(By Sheldon Whitehouse and Elizabeth
Warren, Washington Post, 09 August 2016)
The writers, both Democrats, represent Rhode
Island and Massachusetts, respectively, in the U.S. Senate.
For years,
ExxonMobil actively advanced the notion that its products had little or no
impact on the Earth’s environment. As recently as last year, it continued to
fund organizations that play down the risks of carbon pollution. So what did
ExxonMobil actually know about climate change? And when did it know it? Reasonable questions — particularly if
ExxonMobil misled its investors about the long-term prospects of its business
model or if the company fooled consumers into buying its products based on
false claims.
So now the attorneys
general of Massachusetts and New York are investigating whether ExxonMobil
violated state laws by knowingly misleading their residents and shareholders
about climate change. Those investigations may be making ExxonMobil executives
nervous, and their Republican friends in Congress are riding to the rescue.

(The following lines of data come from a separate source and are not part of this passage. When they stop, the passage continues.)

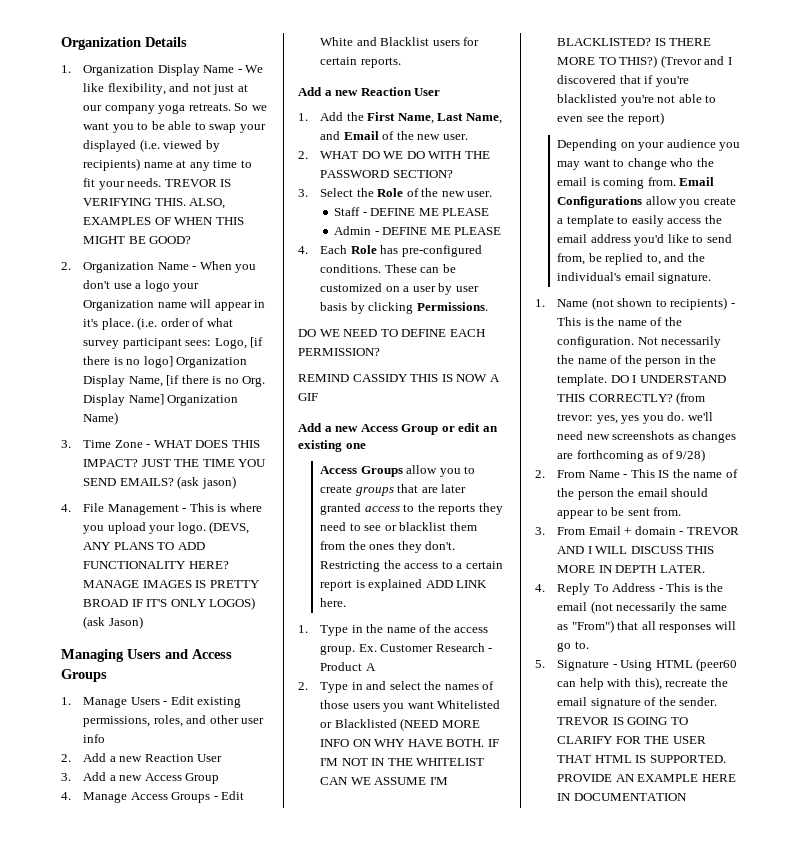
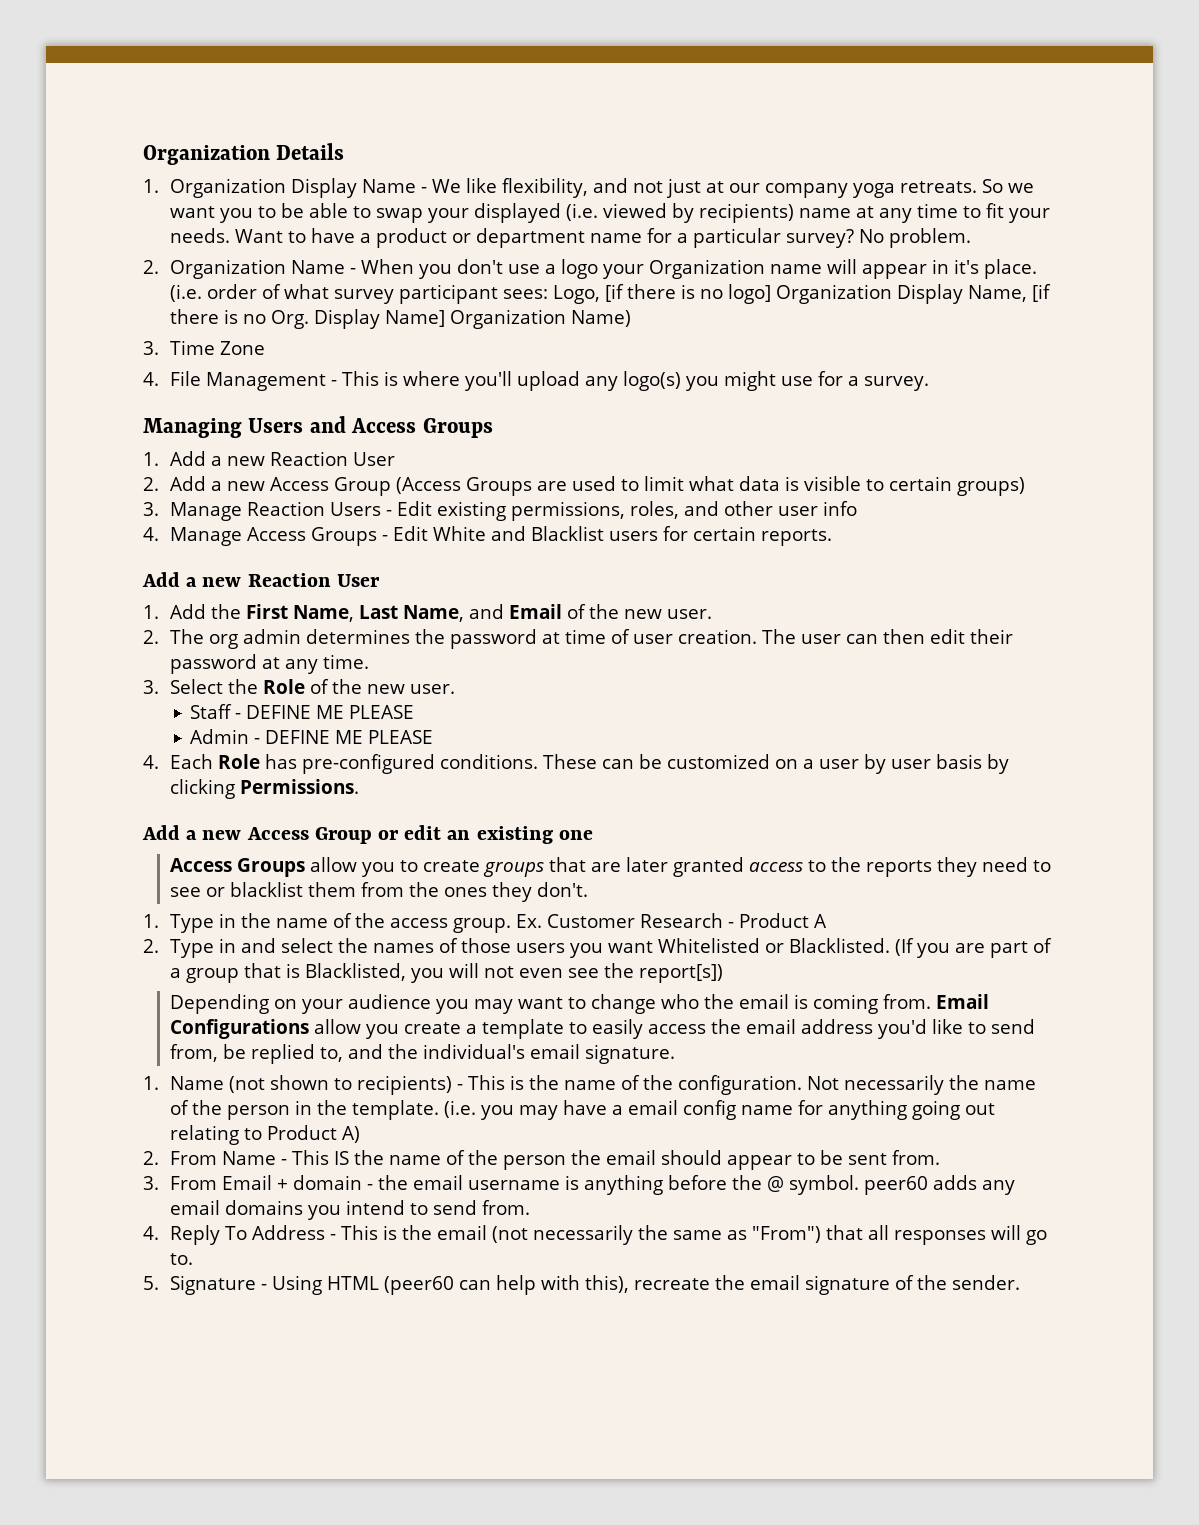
[164,179,232,187] [83,198,226,209] [83,217,244,225] [83,236,192,244] TREVOR IS VERIFYING THIS. ALSO, EXAMPLES OF WHEN THIS MIGHT BE GOOD? -> [235,228,972,248] Want to have a product or department name for a particular survey? No problem.
[146,440,260,448] [83,459,267,467] [83,476,236,489] - WHAT DOES THIS IMPACT? JUST THE TIME YOU SEND EMAILS? (ask jason) -> (266, 348) none
[83,521,250,534] [83,542,205,550] [83,561,229,569] [83,580,260,588] [83,597,256,610] [83,616,143,629] you upload your logo. (DEVS, ANY PLANS TO ADD FUNCTIONALITY HERE? MANAGE IMAGES IS PRETTY BROAD IF IT'S ONLY LOGOS) (ask Jason) -> [465,371,930,391] you'll upload any logo(s) you might use for a survey.
[83,696,242,708] [83,715,265,727] [83,734,106,743] [61,753,223,762] [61,772,220,784] Manage Users - Edit existing permissions, roles, and other user info // 2. Add a new Reaction User // 3. Add a new Access Group -> [170,451,396,466] [143,476,1026,496] [143,501,858,521] Add a new Reaction User // 2. Add a new Access Group (Access Groups are used to limit what data is visible to certain groups) // 3. Manage Reaction Users - Edit existing permissions, roles, and other user info
[320,151,490,159] [320,170,453,178] WHAT DO WE DO WITH THE PASSWORD SECTION? -> [170,629,1014,649] [170,654,370,674] The org admin determines the password at time of user creation. The user can then edit their password at any time.
[298,329,485,337] [298,348,380,356] [298,374,500,382] [298,393,318,401] // DO WE NEED TO DEFINE EACH PERMISSION? // REMIND CASSIDY THIS IS NOW A GIF -> (360, 786) none
[320,560,503,572] [320,579,488,591] [320,598,347,607] Restricting the access to a certain report is explained ADD LINK here. -> (589, 889) none
[334,718,480,731] [320,739,499,747] [320,758,485,766] [320,777,448,785] [557,38,712,46] [557,55,732,68] [557,75,689,87] [557,94,717,106] Blacklisted (NEED MORE INFO ON WHY HAVE BOTH. IF I'M NOT IN THE WHITELIST CAN WE ASSUME I'M BLACKLISTED? IS THERE MORE TO THIS?) (Trevor and I discovered that if you're blacklisted you're not able to -> [789,938,1053,958] [170,963,515,983] Blacklisted. (If you are part of a group that is Blacklisted, you will not
[627,112,664,125] report) -> [639,964,724,983] report[s])
[610,375,726,383] [557,392,706,405] [557,412,713,424] [557,431,737,443] [557,449,706,462] DO I UNDERSTAND THIS CORRECTLY? (from trevor: yes, yes you do. we'll need new screenshots as changes are forthcoming as of 9/28) -> [444,1100,996,1120] [170,1125,361,1145] (i.e. you may have a email config name for anything going out relating to Product A)
[686,527,739,535] [557,546,715,554] [557,565,705,573] TREVOR AND I WILL DISCUSS THIS MORE IN DEPTH LATER. -> [378,1175,1016,1195] [170,1200,531,1220] the email username is anything before the @ symbol. peer60 adds any email domains you intend to send from.
[557,717,688,725] [557,736,706,744] [557,755,726,763] [557,774,736,782] [557,793,687,801] TREVOR IS GOING TO CLARIFY FOR THE USER THAT HTML IS SUPPORTED. PROVIDE AN EXAMPLE HERE IN DOCUMENTATION -> (1021, 1282) none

House Science, Space and Technology Committee Chairman Lamar Smith (R-Tex.) and his fellow committee Republicans
have issued subpoenas demanding that the state officials fork over all
materials relating to their investigations. They also targeted eight
organizations, including
the Union of Concerned Scientists, the Rockefeller Family Fund and Greenpeace,
with similar subpoenas, demanding that they turn over internal communications
related to what Smith describes as part of “coordinated efforts” to deprive ExxonMobil of its First
Amendment rights.
Take a breath to
absorb that: State attorneys general are investigating whether a fraud had been
committed — something state AGs do every day. Sometimes AGs uncover fraud and
sometimes they don’t, but if the evidence warrants it, the question of fraud
will be resolved in open court, with all the evidence on public display. But
instead of applauding the AGs for doing their jobs, this particular
investigation against this particular oil company has brought down the wrath of
congressional Republicans — and a swift effort to shut down the investigation
before any evidence becomes public. So far, both AGs and all eight
organizations have refused to comply. We say, good for them.
Let’s call this
what it is: a master class in how big corporations rig the system. According to the Center for Responsive
Politics, Smith has
received nearly $685,000 in campaign contributions from the oil and gas
industry during his career. Now he is using his committee to harass the
investigators and bully those who dare bring facts of possible corporate
malfeasance to their attention. Undoubtedly, the oil industry wants no further
attention, much less court-supervised discovery, into whether it has spent
decades deliberately deceiving the public about the harms associated with its
product. So here come Smith and his Republican colleagues with threats of legal
action designed to sidetrack state investigations and silence groups
petitioning the government to address potential wrongdoing.
There’s plenty
for the AGs to investigate. The Union of Concerned Scientists, for example,
issued a 2015 report, “Climate Deception Dossiers: Internal Fossil
Fuel Industry Memos Reveal Decades of Corporate Disinformation,” and a 2007 report, “Smoke, Mirrors & Hot Air: How ExxonMobil
Uses Big Tobacco’s Tactics to Manufacture Uncertainty on Climate Science.” Both
reports document how the industry has protected its bottom line by funding
front organizations and scientists to put out junk science contradicting what
peer-reviewed scientists, and even the industry’s own experts, were saying
about how its products affected the environment.
Union of
Concerned Scientists President Ken Kimmell rightly dismissed the committee’s request, saying, “Mr. Smith makes no allegation
that UCS violated any laws or regulations, and his claim, that providing
information to attorneys general infringes on ExxonMobil’s rights, is
nonsense.” Massachusetts Attorney
General Maura Healey and New York Attorney General Eric Schneiderman are also
fighting back. In separate letters, they told Smith that they have no intention of complying
with the committee’s request. “The Subpoena brings us one step closer to a
protracted, unnecessary legal confrontation which will only distract and
detract from the work of our respective offices,” Schneiderman wrote.
Smith is not the
first fossil-fuel-backed Republican in Congress to come to the industry’s
defense. In May, Senate Environment and Public Works Committee Chairman Jim
Inhofe (R-Okla.), recipient of $1.8 million in oil and gas industry contributions since 1989,
called the state AGs’ investigation a “misuse of power” and “politics at its worst.” The greater abuse comes when
congressional committees appear to operate at the behest of the industries they
are meant to oversee.
Congressional
investigations and hearings have a unique ability to focus a nation’s attention
and bring facts of public importance to light. As committee chairmen, Smith and
Inhofe can direct their committees’ authority as they see fit, but using that
power to stifle lawful state investigations doesn’t advance the First
Amendment, it tramples on it. So we have
an alternative suggestion. If Chairmen Smith and Inhofe are concerned about the
First Amendment rights of ExxonMobil, they should each call a hearing, ask
ExxonMobil executives to testify, and give them the opportunity to set the
record straight. A committee chairman could do little more to protect any
person’s right to speak freely than to give that person the chance to testify
before Congress. We would love to hear what they have to say.